STUDY MATERIAL —
——

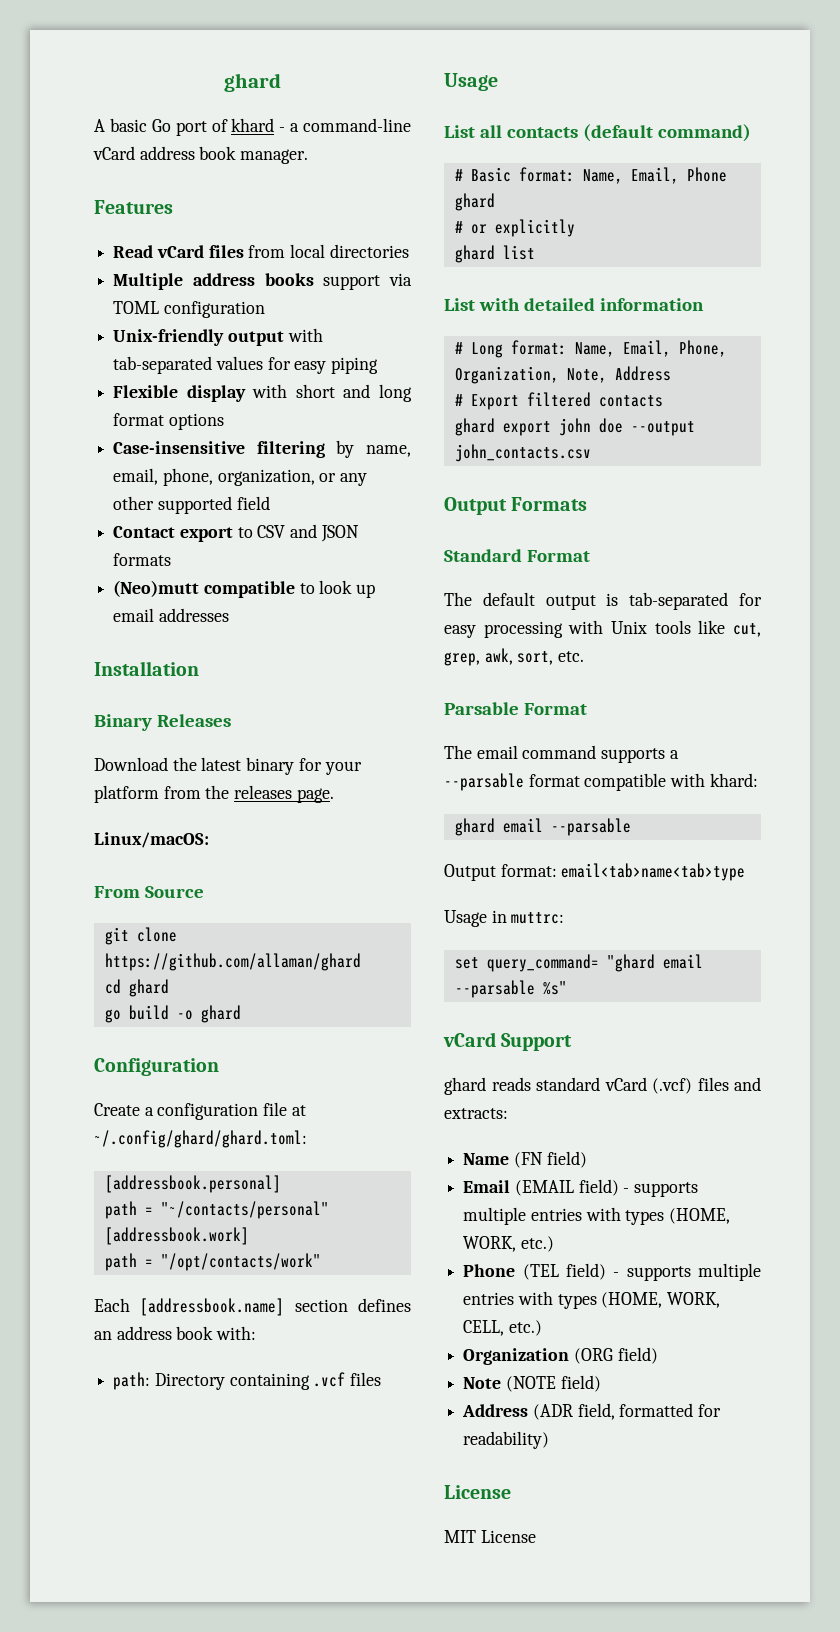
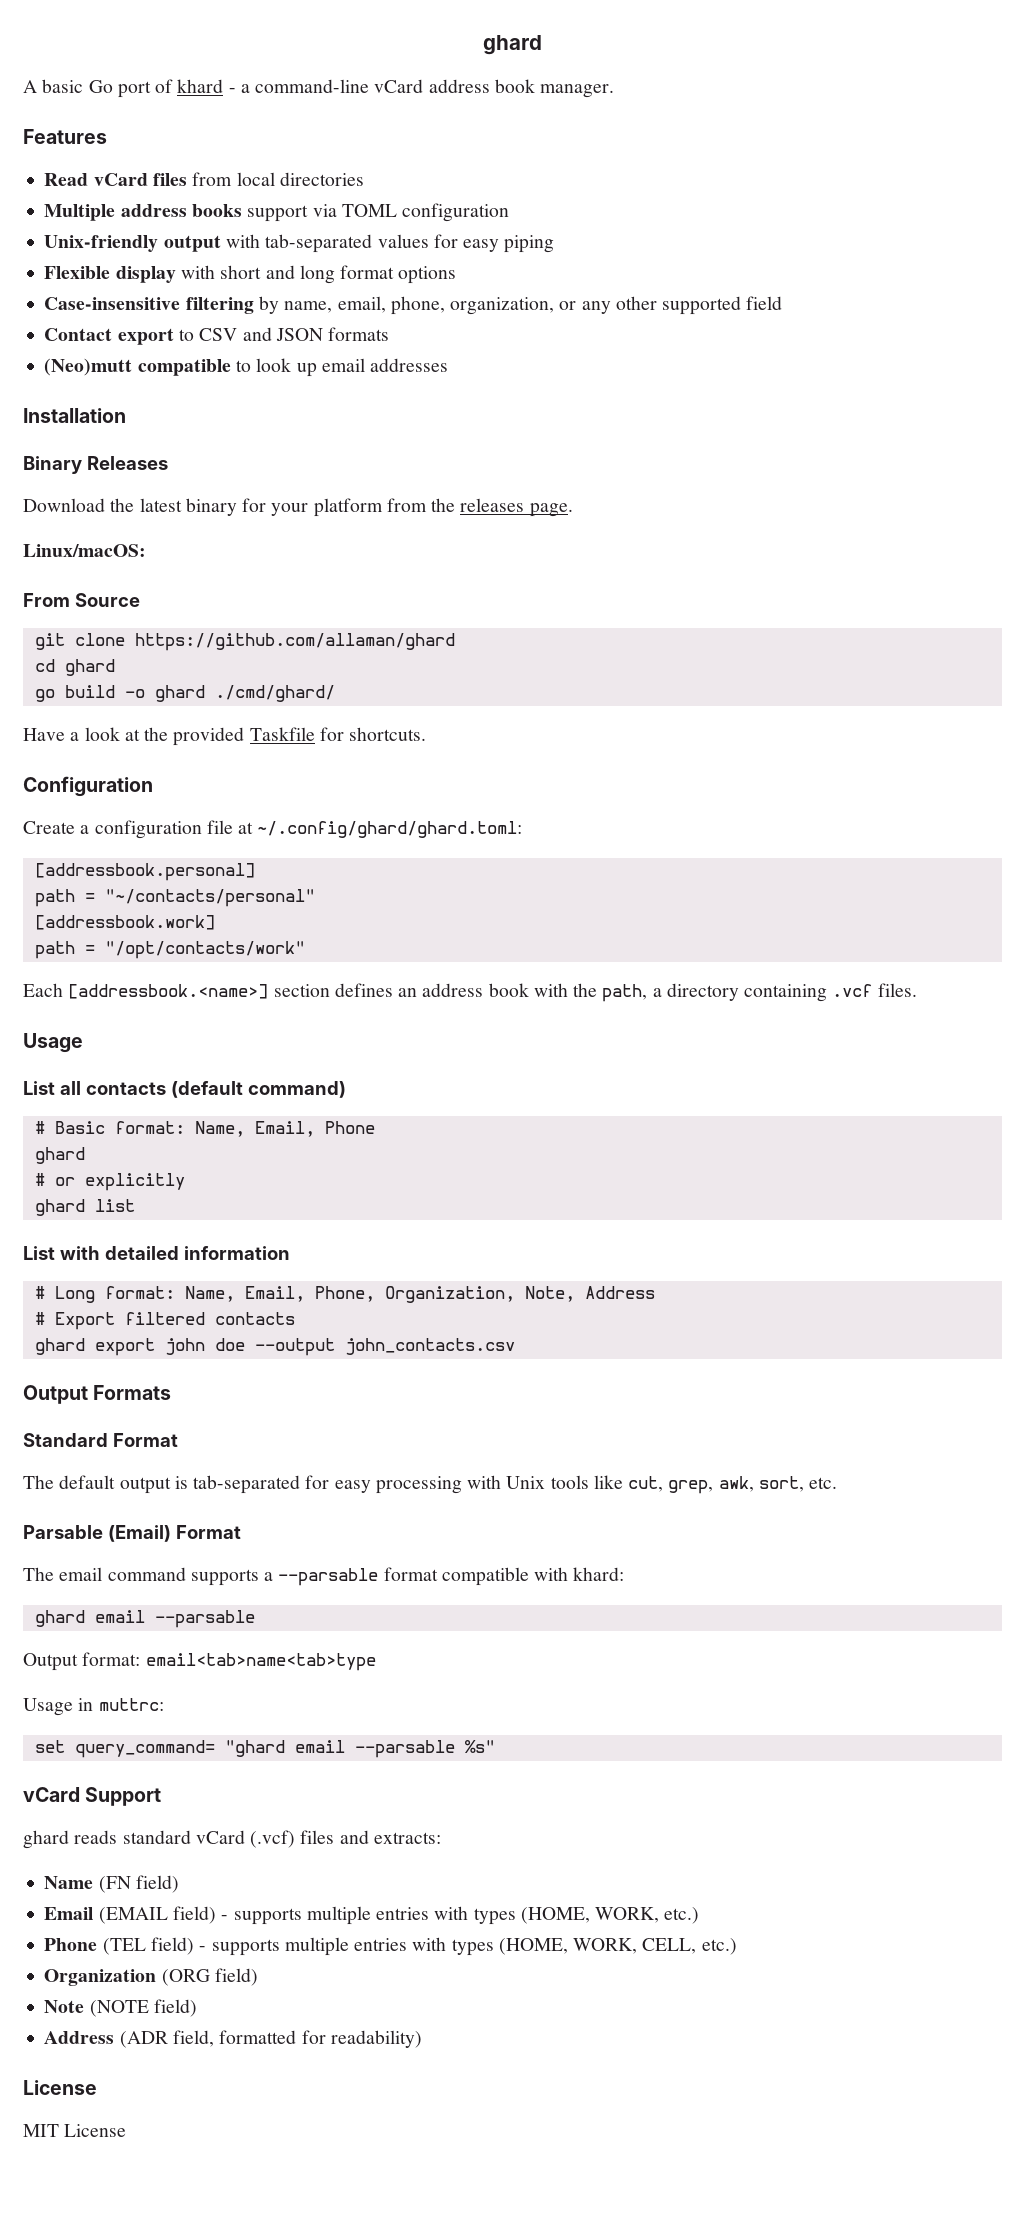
- go build -o ghard
+ go build -o ghard ./cmd/ghard/
+ Have a look at the provided Taskfile for shortcuts.
- Each [addressbook.name] section defines an address book with:
- path: Directory containing .vcf files
+ Each [addressbook.<name>] section defines an address book with the path, a directory containing .vcf files.
- Parsable Format
+ Parsable (Email) Format

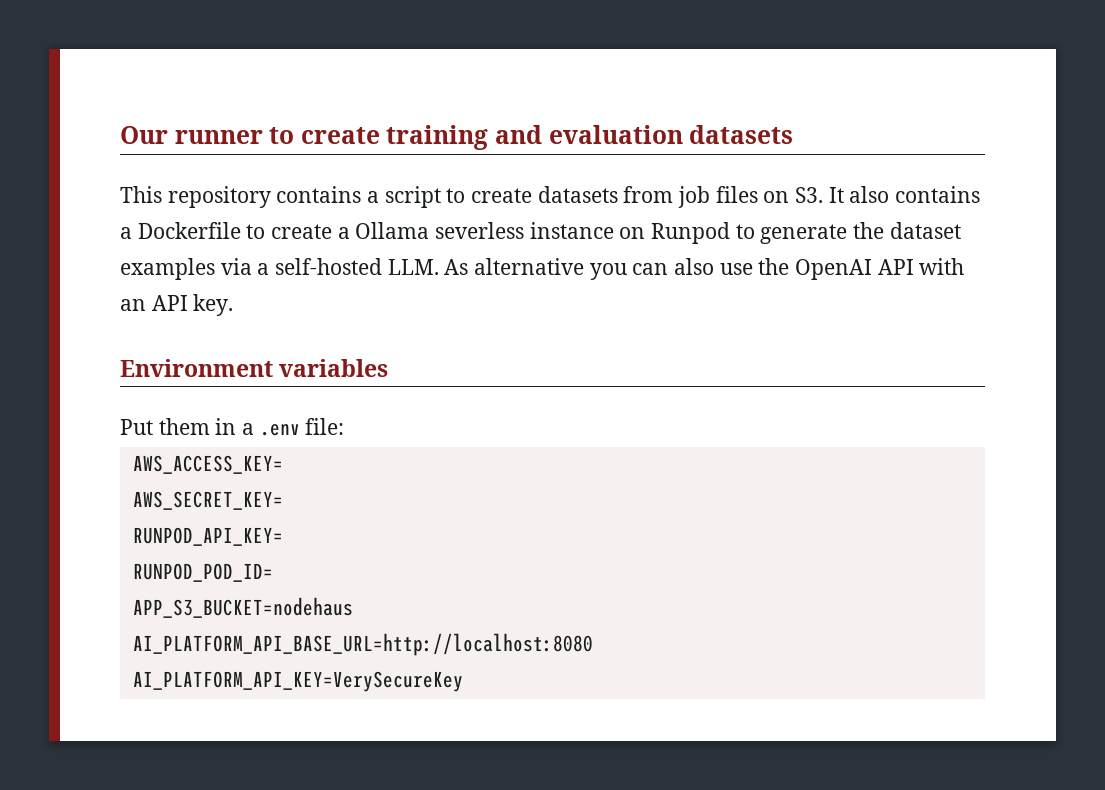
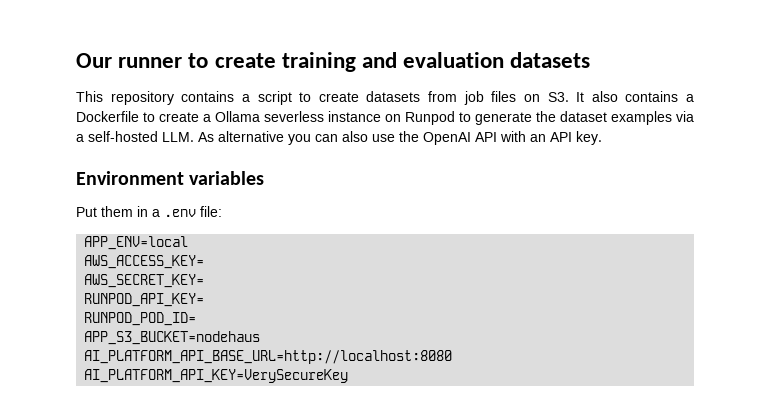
+ APP_ENV=local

——

AIM OF THE EXERCISE — Return an exact transcription of the material, with its pictures left out.

SOLUTION TO THIS EXERCISE —
- go build -o ghard
+ go build -o ghard ./cmd/ghard/
+ Have a look at the provided Taskfile for shortcuts.
- Each [addressbook.name] section defines an address book with:
- path: Directory containing .vcf files
+ Each [addressbook.<name>] section defines an address book with the path, a directory containing .vcf files.
- Parsable Format
+ Parsable (Email) Format

+ APP_ENV=local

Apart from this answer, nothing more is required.